## [Records for this task]
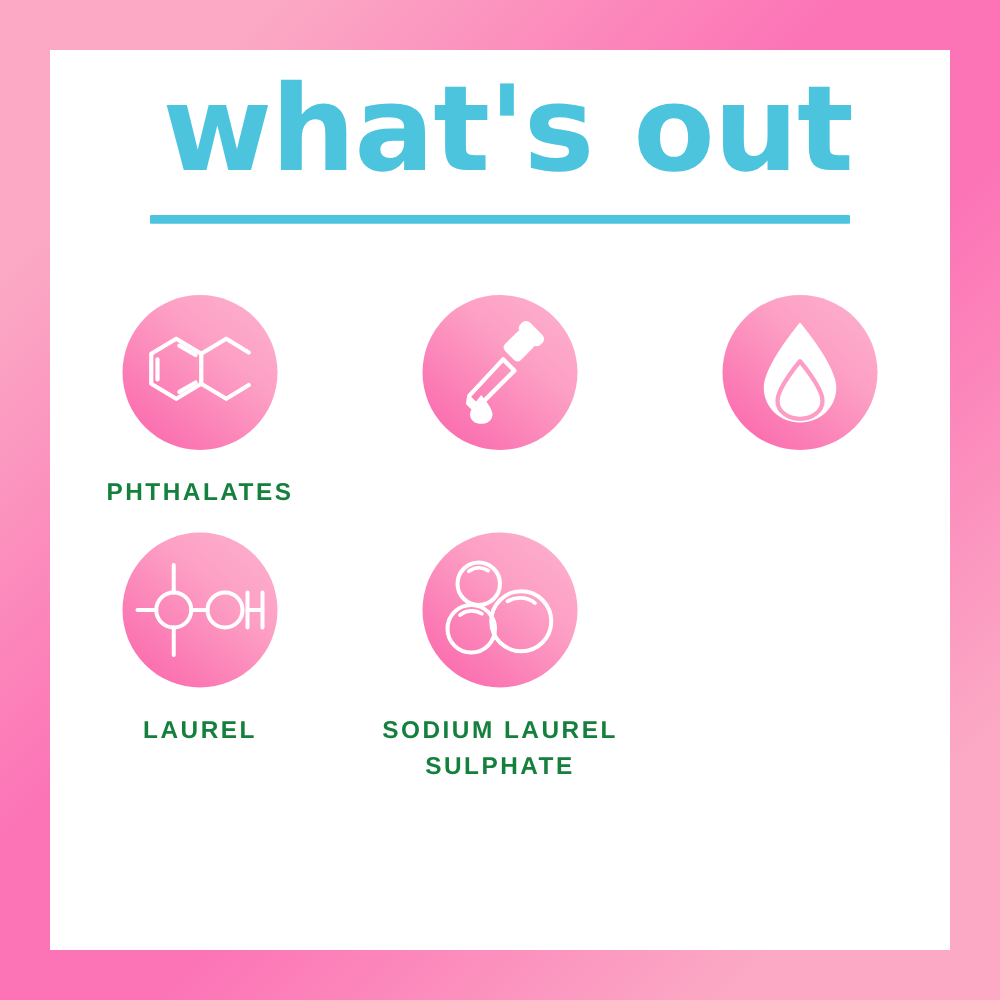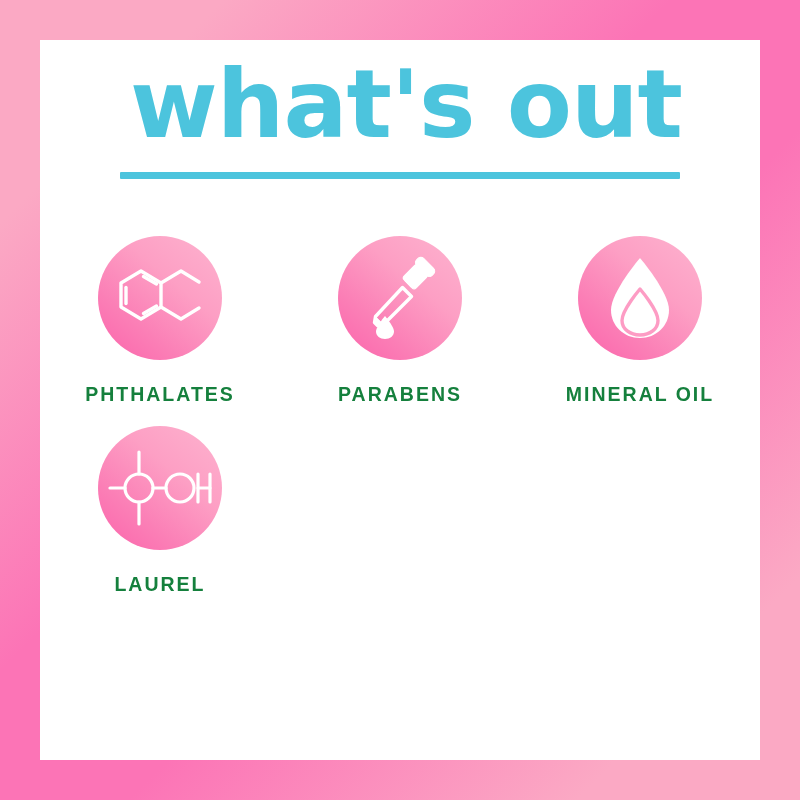--- a/index.html
+++ b/index.html
@@ -157,7 +157,6 @@
         </svg>
         </span>
       </div>
-      <div class="label">PARABENS</div>
     </div>
 
     <div class="cell">

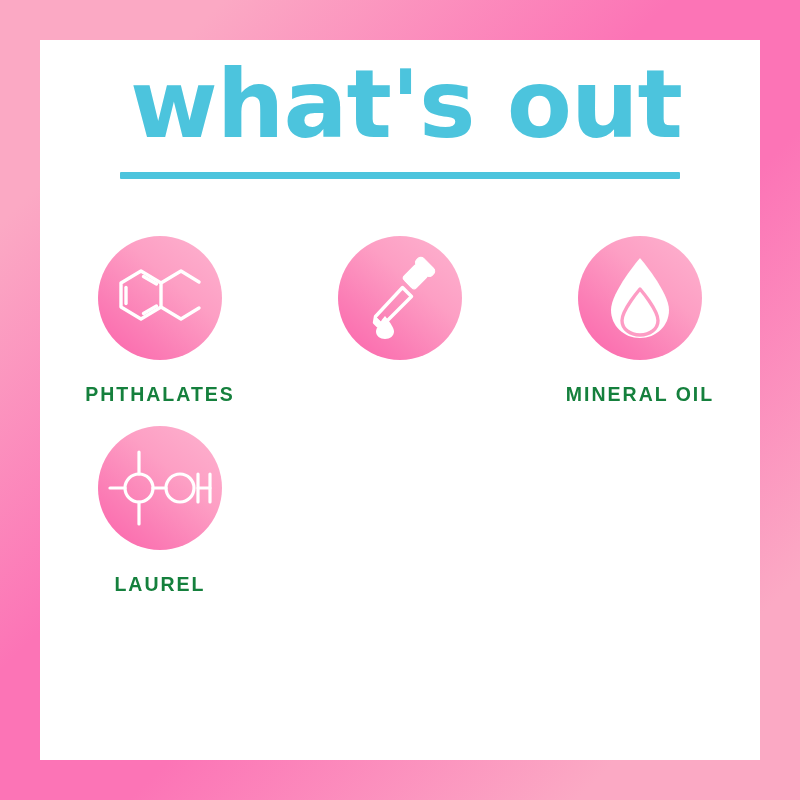--- a/index.html
+++ b/index.html
@@ -170,7 +170,6 @@
         </svg>
         </span>
       </div>
-      <div class="label">MINERAL OIL</div>
     </div>
 
     <div class="cell">

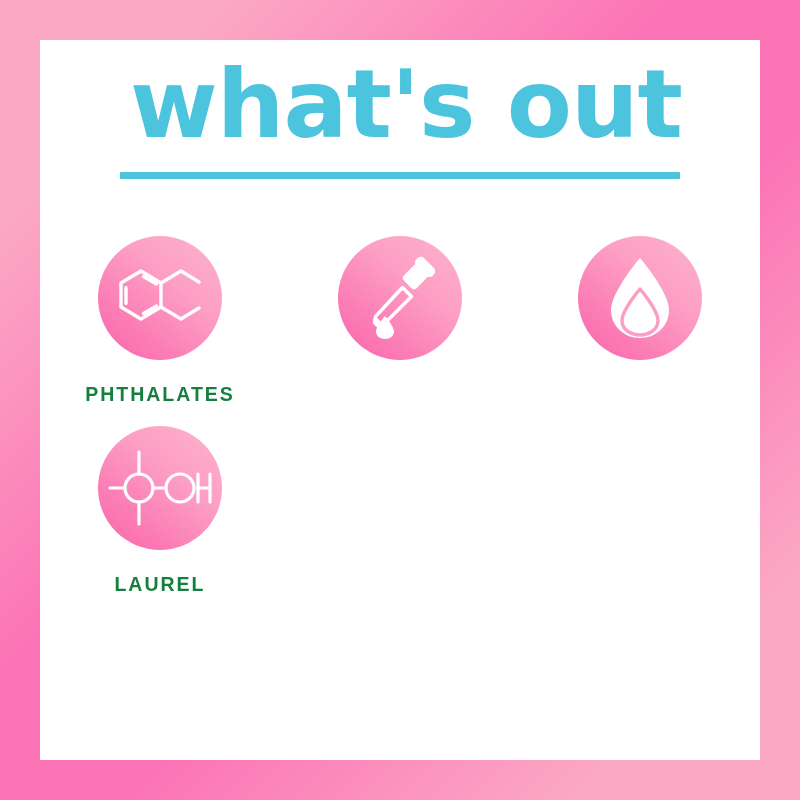--- a/index.html
+++ b/index.html
@@ -200,6 +200,26 @@
       <div class="label">LAUREL</div>
     </div>
 
+    <div class="cell">
+      <div class="circle">
+        <span>
+        <svg width="86" height="80" viewBox="0 0 86 80">
+          <g fill="none" stroke="#ffffff" stroke-width="3.2" stroke-linecap="round">
+
+            <circle cx="26" cy="19" r="17"></circle>
+            <path d="M18 9 C23 5.5 29 5.5 33.5 8.5" stroke-width="3"></path>
+
+            <circle cx="60" cy="49" r="24"></circle>
+            <path d="M49 33 C56 29 65 29.5 71 34.5" stroke-width="3"></path>
+
+            <circle cx="20" cy="55" r="19"></circle>
+            <path d="M11 44 C16 40 23 39.5 28.5 43" stroke-width="3"></path>
+          </g>
+        </svg>
+        </span>
+      </div>
+      <div class="label">SODIUM LAUREL SULPHATE</div>
+    </div>
 
 
   </div>

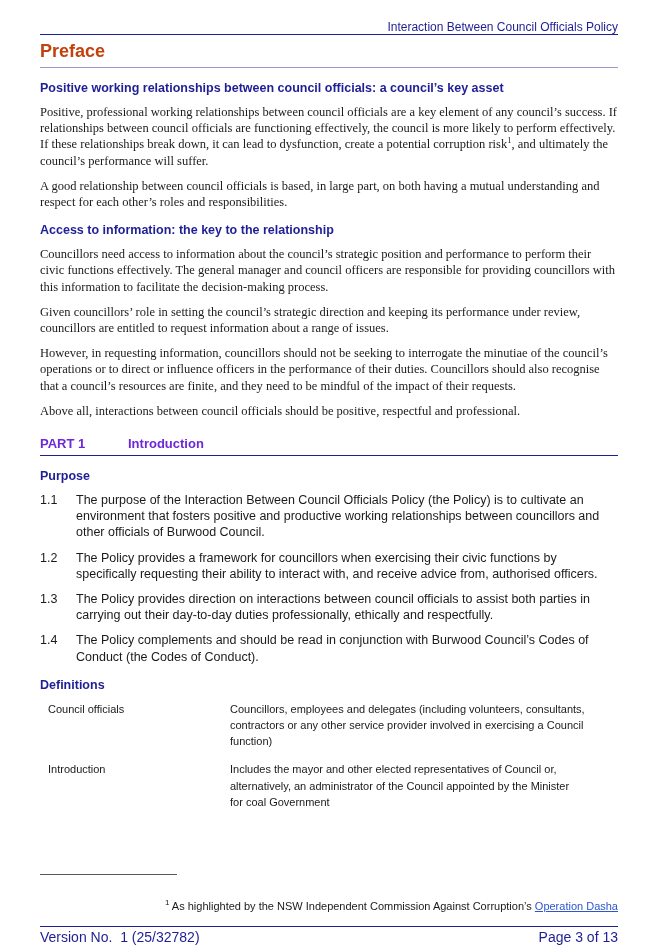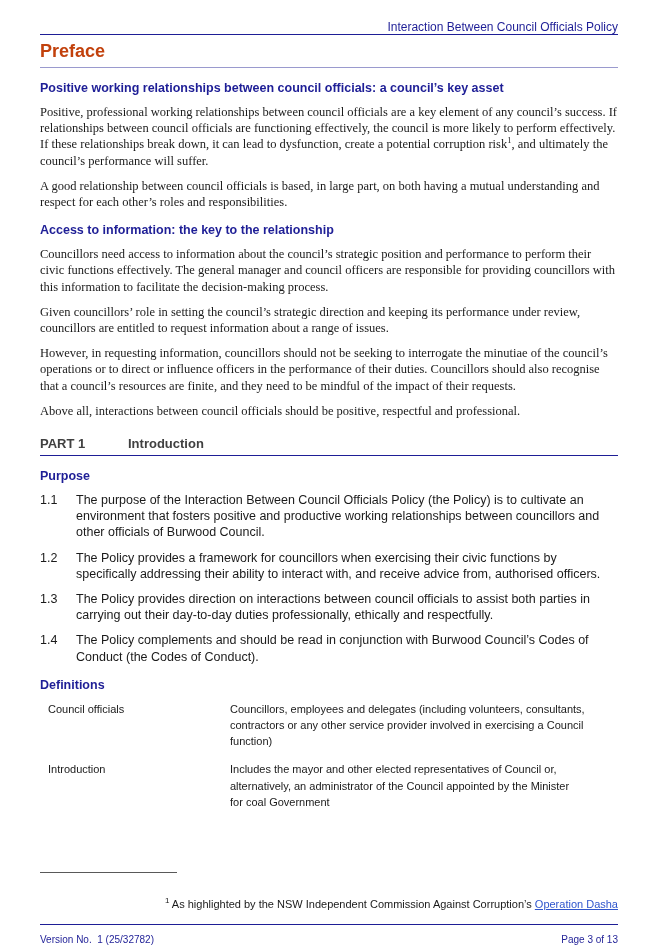--- a/index.html
+++ b/index.html
@@ -51,7 +51,7 @@
   .part-heading {
     font-size:13px;
     font-weight:bold;
-    color:#404040;
+    color:#6d28d9;
     margin-top:17px;
     padding-bottom:4px;
     border-bottom:1.5px solid #1e1e96;

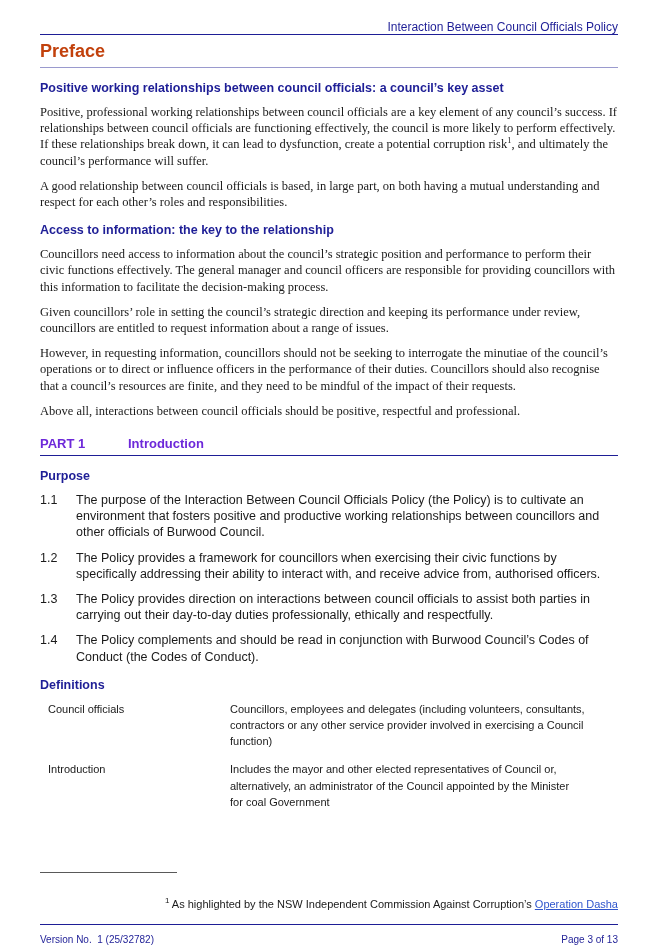--- a/index.html
+++ b/index.html
@@ -119,7 +119,7 @@
   </div>
   <div class="clause">
     <span class="clause-num">1.2</span>
-    <span class="clause-text">The Policy provides a framework for councillors when exercising their civic functions by specifically addressing their ability to interact with, and receive advice from, authorised officers.</span>
+    <span class="clause-text">The Policy provides a framework for councillors when exercising their civic functions by specifically requesting their ability to interact with, and receive advice from, authorised officers.</span>
   </div>
   <div class="clause">
     <span class="clause-num">1.3</span>

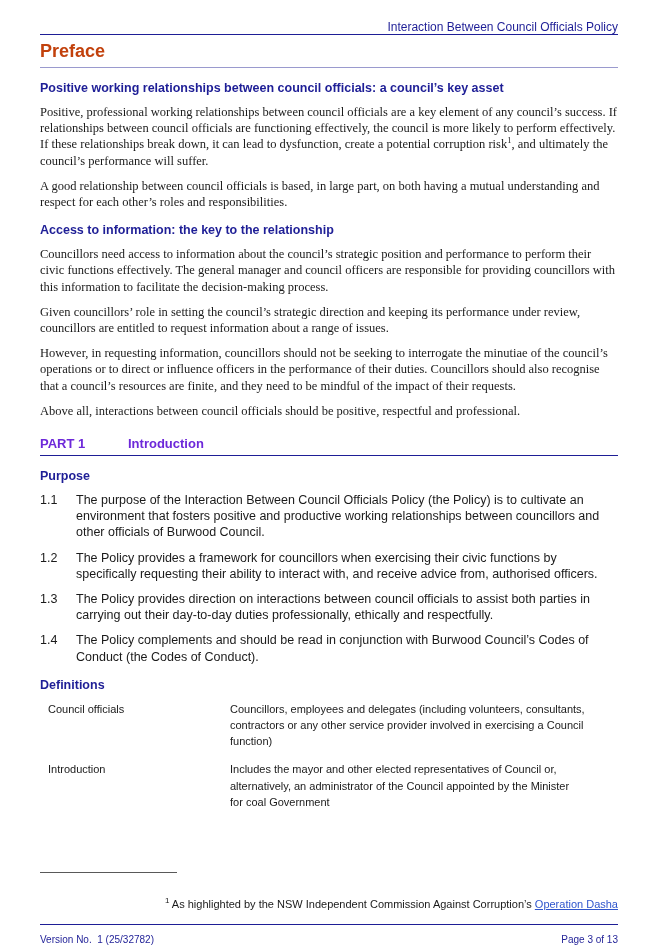--- a/index.html
+++ b/index.html
@@ -79,8 +79,8 @@
     display:flex;
     justify-content:space-between;
     color:#1e1e96;
-    font-size:10px;
-    padding:9px 0 6px 0;
+    font-size:14px;
+    padding:2px 0 6px 0;
   }
 </style>
 </head>

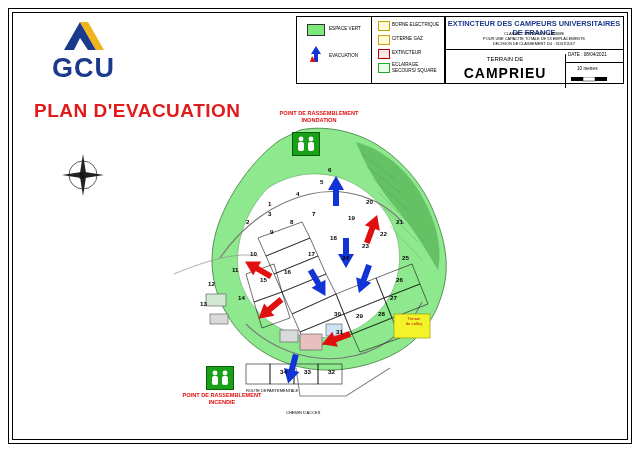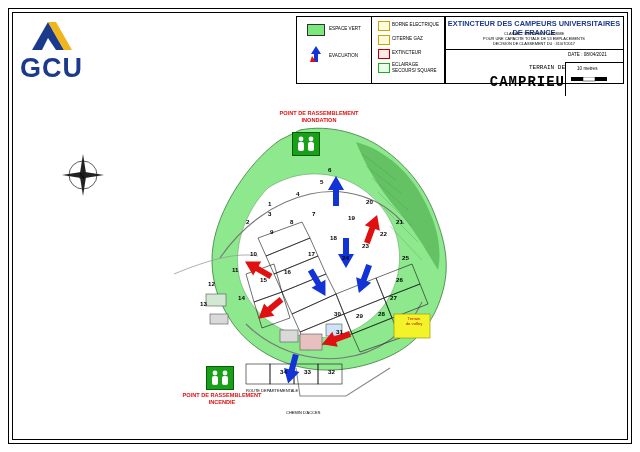--- a/index.html
+++ b/index.html
@@ -10,7 +10,7 @@
 
   
   .hdr{position:absolute;top:14px;left:14px;width:610px;height:72px;}
-  .logo{position:absolute;left:0;top:4px;width:90px;height:68px;}
+  .logo{position:absolute;left:32px;top:4px;width:90px;height:68px;}
   .logo .mark{position:relative;width:62px;height:34px;margin-left:12px;}
   .gcu-text{font-size:27px;font-weight:bold;color:#1b3a8c;letter-spacing:1px;margin-left:6px;margin-top:1px;}
 

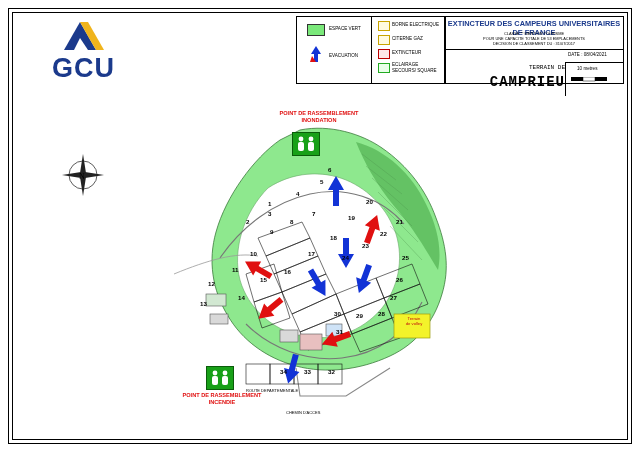--- a/index.html
+++ b/index.html
@@ -24,7 +24,7 @@
   .tb-line1{position:absolute;top:2px;left:0;width:178px;text-align:center;font-size:7.4px;color:#1b3a8c;font-weight:bold;}
   .tb-sub{position:absolute;top:14px;left:0;width:178px;text-align:center;font-size:3.9px;color:#000;line-height:1.45;}
   .tb-row{position:absolute;top:32px;left:0;width:178px;height:34px;border-top:1px solid #000;}
-  .tb-left{position:absolute;left:0;top:12px;width:120px;height:34px;border-right:1px solid #000;text-align:right;font-family:Liberation Mono, monospace;}
+  .tb-left{position:absolute;left:0;top:4px;width:120px;height:34px;border-right:1px solid #000;text-align:center;}
   .tb-terrain{font-size:6px;margin-top:2px;}
   .tb-camp{font-size:14px;font-weight:bold;letter-spacing:1px;margin-top:3px;}
   .tb-right{position:absolute;left:120px;top:0;width:58px;height:34px;}

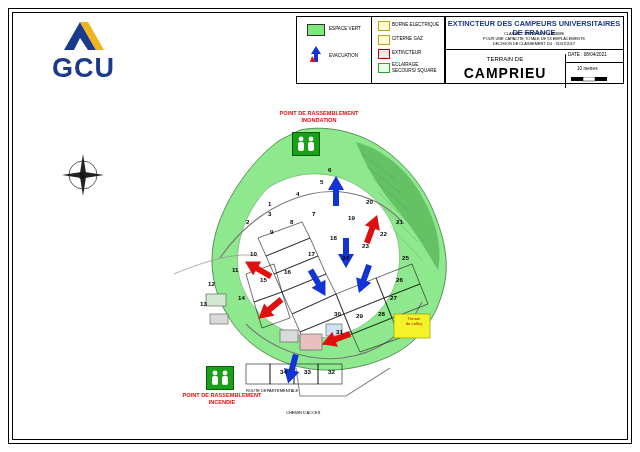--- a/index.html
+++ b/index.html
@@ -117,6 +117,7 @@
     </div>
   </div>
 
+  <div class="plan-title">PLAN D'EVACUATION</div>
 
   <div class="compass">
     <svg width="46" height="46" viewBox="0 0 46 46">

## [What is being asked]
The total alone is wanted: how many lines in the listing above contain "advice".

## [Task solution]
2